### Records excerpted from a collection
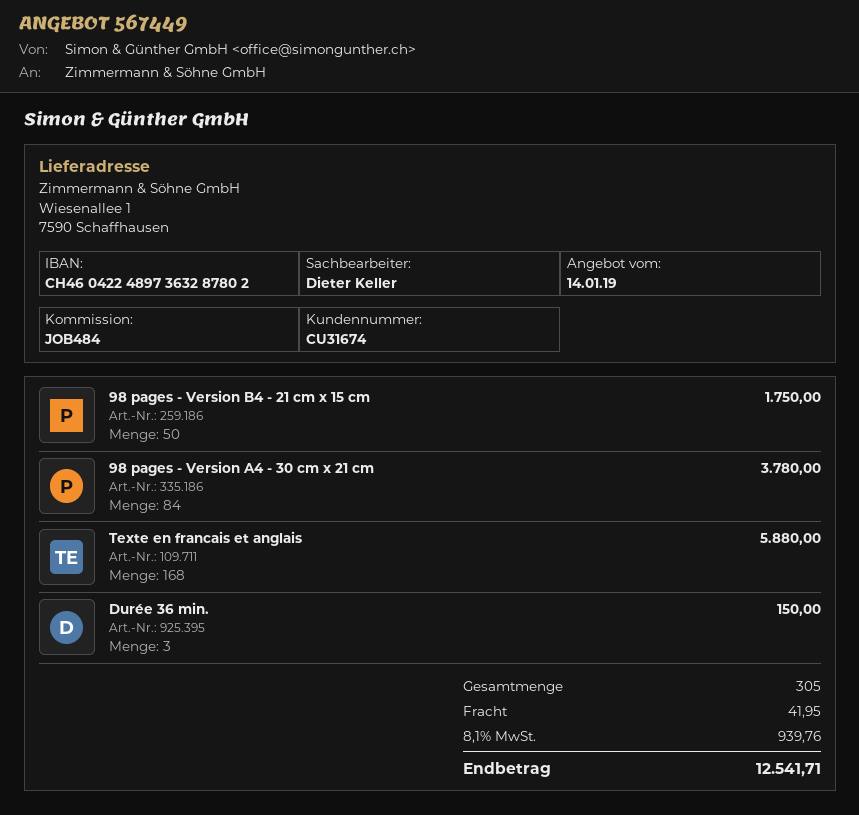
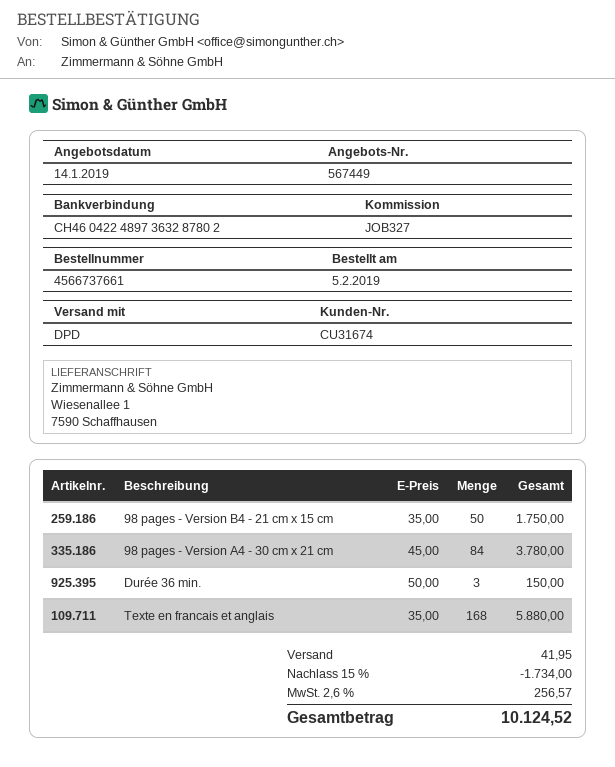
reference: JOB484 -> JOB327
discount: none -> 15% = 1734.00
tax: 8.1% = 939.76 -> 2.6% = 256.57
total: 12541.71 -> 10124.52

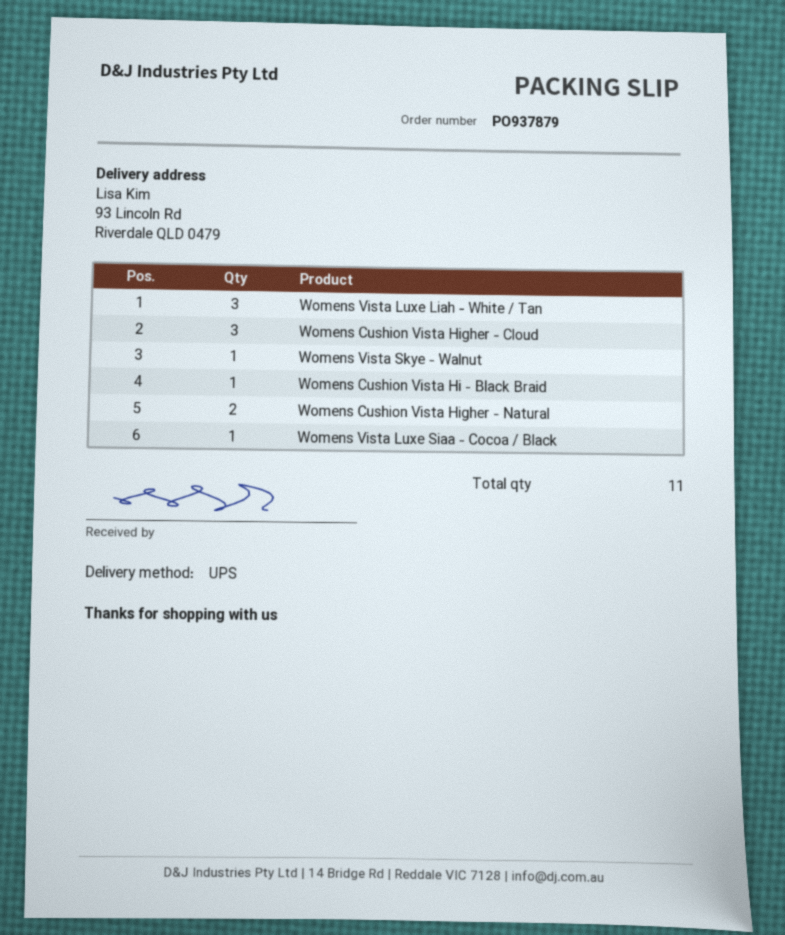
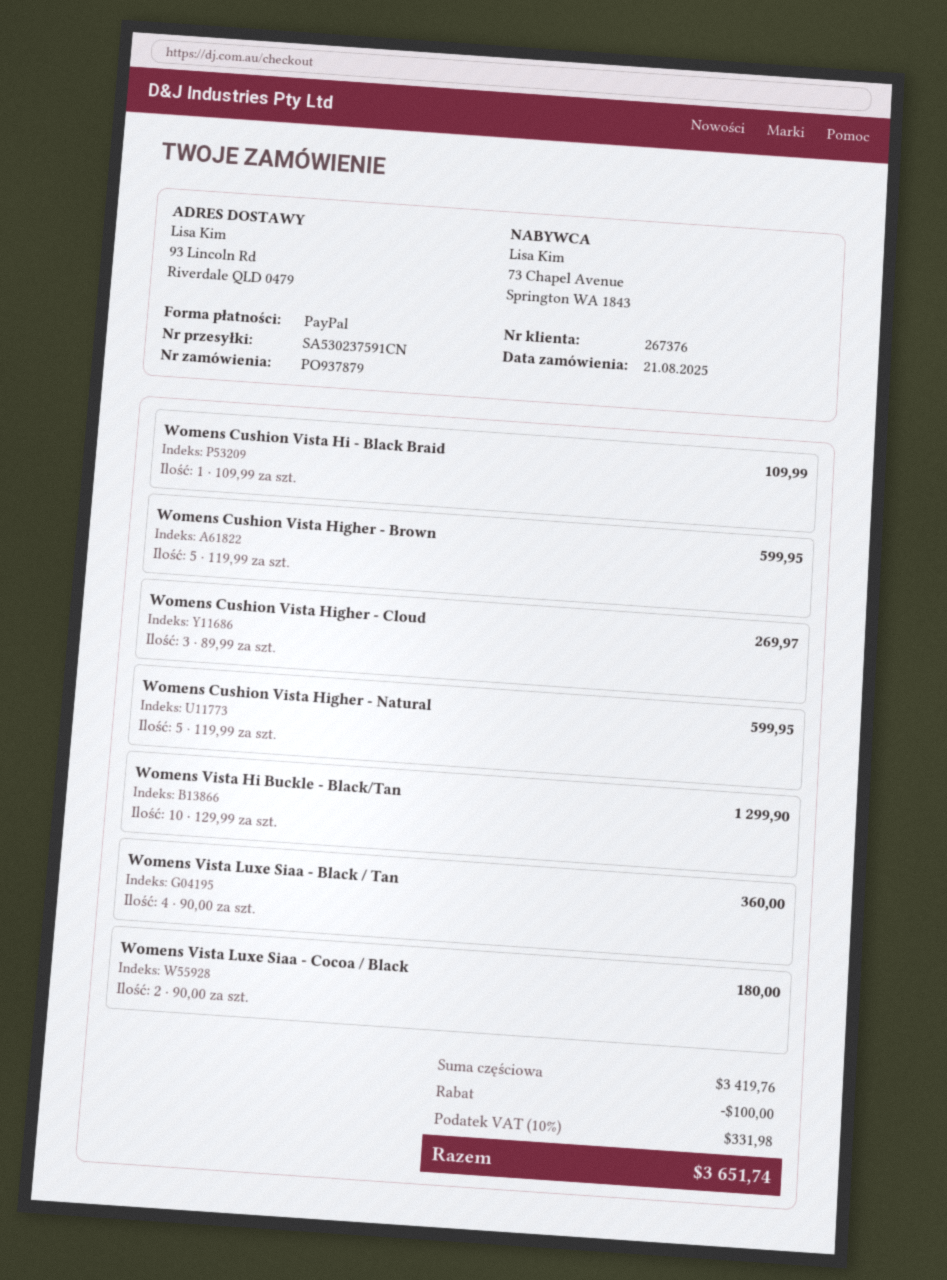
Womens Vista Luxe Liah - White / Tan: 3 -> none
Womens Vista Skye - Walnut: 1 -> none
Womens Cushion Vista Higher - Natural: 2 -> 5
Womens Vista Luxe Siaa - Cocoa / Black: 1 -> 2
Womens Cushion Vista Higher - Brown: none -> 5
Womens Vista Hi Buckle - Black/Tan: none -> 10
Womens Vista Luxe Siaa - Black / Tan: none -> 4

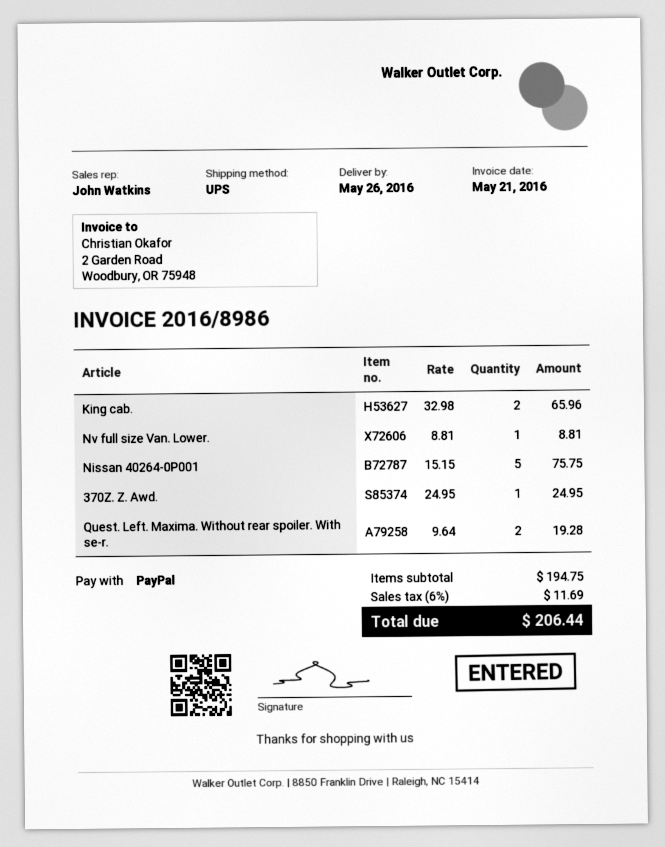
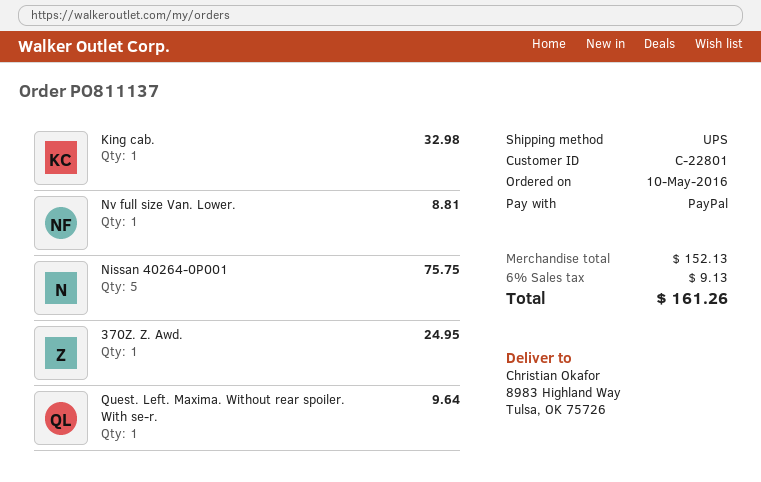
King cab.: 2 for 65.96 -> 1 for 32.98
Quest. Left. Maxima. Without rear spoiler. With se-r.: 2 for 19.28 -> 1 for 9.64
subtotal: 194.75 -> 152.13
tax: 6% = 11.69 -> 6% = 9.13
total: 206.44 -> 161.26

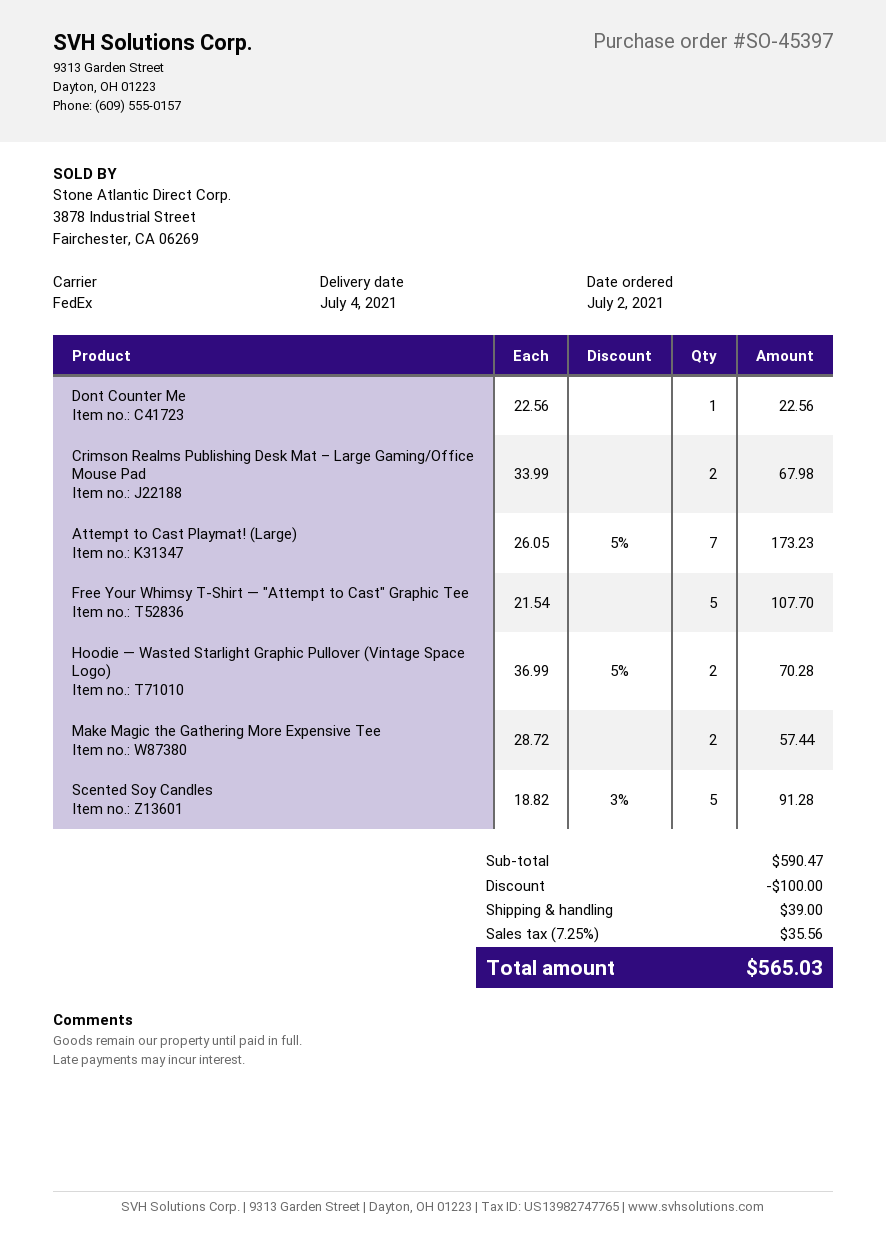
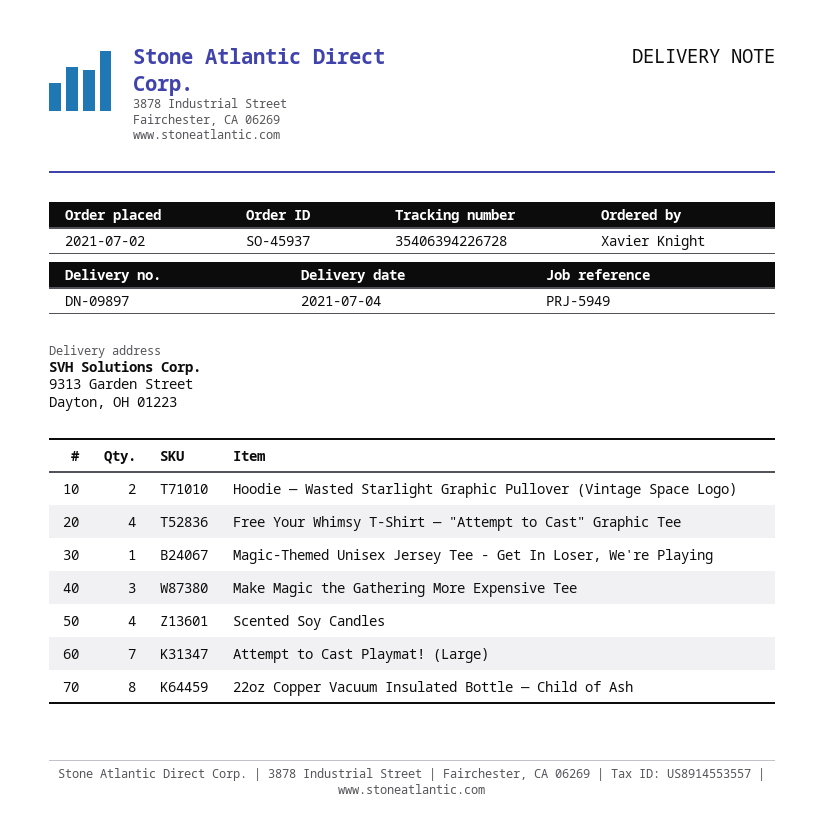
order number: SO-45397 -> SO-45937
Dont Counter Me: 1 -> none
Crimson Realms Publishing Desk Mat – Large Gaming/Office Mouse Pad: 2 -> none
Free Your Whimsy T‑Shirt — "Attempt to Cast" Graphic Tee: 5 -> 4
Make Magic the Gathering More Expensive Tee: 2 -> 3
Scented Soy Candles: 5 -> 4
Magic-Themed Unisex Jersey Tee - Get In Loser, We're Playing: none -> 1
22oz Copper Vacuum Insulated Bottle — Child of Ash: none -> 8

### PROMPT
The records above are to be restated word for word, excluding all pictures.

### ANSWER SPACE
reference: JOB484 -> JOB327
discount: none -> 15% = 1734.00
tax: 8.1% = 939.76 -> 2.6% = 256.57
total: 12541.71 -> 10124.52

Womens Vista Luxe Liah - White / Tan: 3 -> none
Womens Vista Skye - Walnut: 1 -> none
Womens Cushion Vista Higher - Natural: 2 -> 5
Womens Vista Luxe Siaa - Cocoa / Black: 1 -> 2
Womens Cushion Vista Higher - Brown: none -> 5
Womens Vista Hi Buckle - Black/Tan: none -> 10
Womens Vista Luxe Siaa - Black / Tan: none -> 4

King cab.: 2 for 65.96 -> 1 for 32.98
Quest. Left. Maxima. Without rear spoiler. With se-r.: 2 for 19.28 -> 1 for 9.64
subtotal: 194.75 -> 152.13
tax: 6% = 11.69 -> 6% = 9.13
total: 206.44 -> 161.26

order number: SO-45397 -> SO-45937
Dont Counter Me: 1 -> none
Crimson Realms Publishing Desk Mat – Large Gaming/Office Mouse Pad: 2 -> none
Free Your Whimsy T‑Shirt — "Attempt to Cast" Graphic Tee: 5 -> 4
Make Magic the Gathering More Expensive Tee: 2 -> 3
Scented Soy Candles: 5 -> 4
Magic-Themed Unisex Jersey Tee - Get In Loser, We're Playing: none -> 1
22oz Copper Vacuum Insulated Bottle — Child of Ash: none -> 8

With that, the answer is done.